Les pirates nord-coréens ont volé près des trois quarts de toutes les cryptomonnaies dérobées par les cybercriminels jusqu'à présent cette année – non pas via une campagne d'attaques incessante, mais par deux vols exécutés avec précision ciblant des plateformes de finance décentralisée en avril, selon un nouveau rapport de la firme d'intelligence blockchain TRM Labs.
Les deux incidents – une violation de 285 millions de dollars du protocole Drift le 1er avril et un exploit de 292 millions de dollars de Kelp DAO le 18 avril – représentent ensemble 76 % de toutes les pertes dues aux piratages crypto enregistrées jusqu'en avril, bien qu'ils ne représentent que 3 % du nombre total d'incidents recensés.
Au total, TRM Labs estime que les pirates liés à la Corée du Nord ont dérobé plus de 6 milliards de dollars aux protocoles et projets crypto depuis 2017, y compris certains des pires vols jamais enregistrés dans l'industrie.
Ces chiffres témoignent d'une concentration croissante des vols de cryptomonnaies par des agents nord-coréens liés à l'État.
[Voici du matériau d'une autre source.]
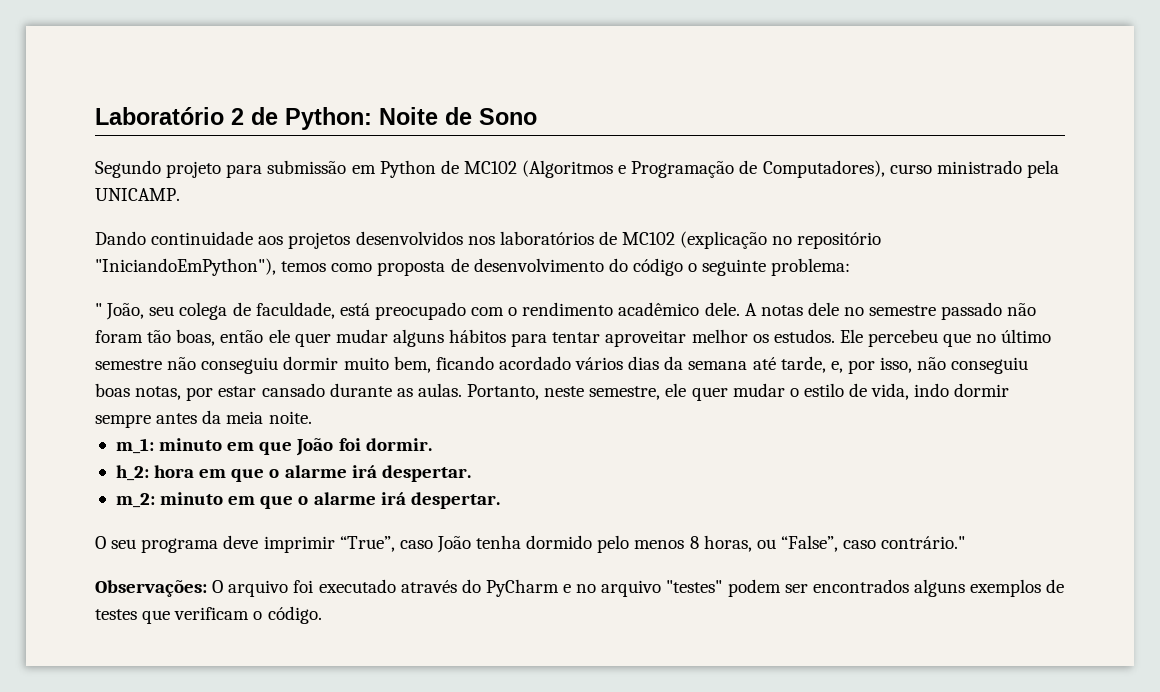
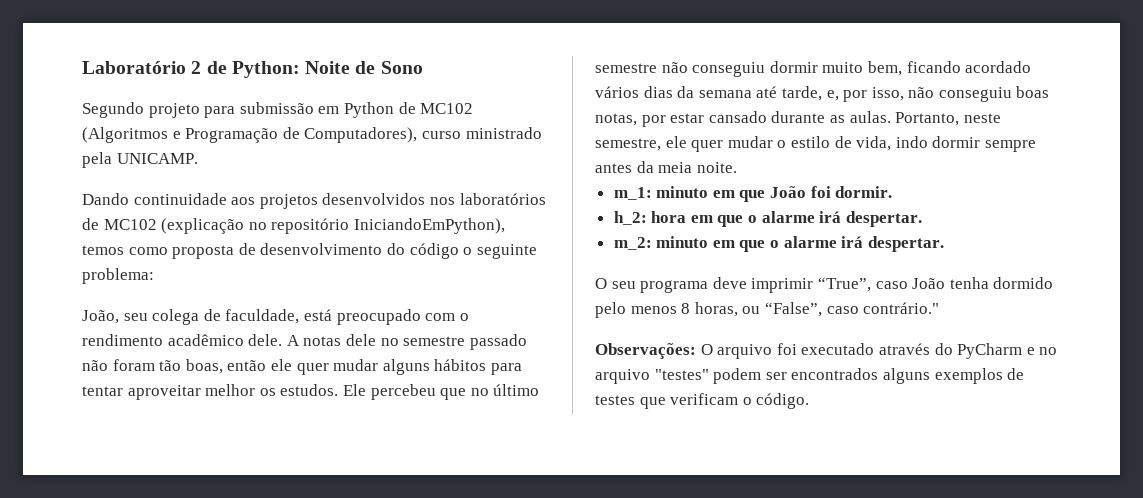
- Dando continuidade aos projetos desenvolvidos nos laboratórios de MC102 (explicação no repositório "IniciandoEmPython"), temos como proposta de desenvolvimento do código o seguinte problema:
+ Dando continuidade aos projetos desenvolvidos nos laboratórios de MC102 (explicação no repositório IniciandoEmPython), temos como proposta de desenvolvimento do código o seguinte problema:
- " João, seu colega de faculdade, está preocupado com o rendimento acadêmico dele.
+ João, seu colega de faculdade, está preocupado com o rendimento acadêmico dele.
La part de Pyongyang dans le total des pertes dues aux piratages crypto est passée de moins de 10 % en 2020 et 2021 à 22 % en 2022, 37 % en 2023, 39 % en 2024 et 64 % en 2025. Le chiffre de 76 % pour 2026 jusqu'en avril est la part soutenue la plus élevée jamais enregistrée.
L'attaque du protocole Drift s'est distinguée par sa patience. La préparation on-chain a commencé le 11 mars, et la campagne a impliqué des réunions en personne entre des intermédiaires nord-coréens et des employés de Drift sur une période de plusieurs mois – une tactique que les analystes de TRM ont décrite comme potentiellement sans précédent dans la longue campagne de piratage crypto de la Corée du Nord.
Les attaquants ont exploité une fonctionnalité de Solana appelée « nonce durable », qui permet de conserver et de déployer ultérieurement des transactions pré-signées. Le 1er avril, 31 retraits ont été exécutés en environ 12 minutes, vidant des actifs réels dont l'USDC et le JLP. Les fonds volés ont été rapidement transférés vers Ethereum et sont restés inactifs depuis.
L'attaque de Kelp DAO a pris une autre voie. Les attaquants ont compromis deux nœuds RPC internes, puis ont lancé une attaque par déni de service contre des nœuds externes, forçant le vérificateur unique du pont à se fier aux sources de données empoisonnées. Ces nœuds ont faussement signalé que l'actif sous-jacent avait été brûlé sur la chaîne source alors qu'aucune action de ce type n'avait eu lieu, et environ 116 500 rsETH – d'une valeur d'environ 292 millions de dollars – ont été drainés du contrat de pont Ethereum.
Après le vol de Kelp DAO, le Conseil de sécurité d'Arbitrum a exercé des pouvoirs d'urgence pour geler environ 75 millions de dollars des fonds volés qui étaient restés sur le réseau – une intervention rare qui a provoqué une réponse rapide de blanchiment. Environ 175 millions de dollars en ETH ont ensuite été échangés contre du Bitcoin, principalement via THORChain, un protocole de liquidité inter-chaînes sans exigence de connaissance du client (KYC).
THORChain a traité la grande majorité des fonds provenant à la fois de la violation de Bybit en 2025 – le pire vol de l'industrie, avec plus de 1,4 milliard de dollars de crypto dérobés – et du piratage de Kelp DAO en 2026, convertissant des centaines de millions d'ETH volés en Bitcoin sans qu'aucun opérateur ne soit disposé à geler ou à rejeter les transferts.
Les analystes de TRM ont noté que le groupe semble affûter ses outils : les analystes ont commencé à spéculer que les opérateurs nord-coréens incorporent des outils d'IA dans leurs processus de reconnaissance et d'ingénierie sociale, un développement cohérent avec la précision croissante d'attaques comme celle de Drift, qui a nécessité des semaines de manipulation ciblée de mécanismes blockchain complexes.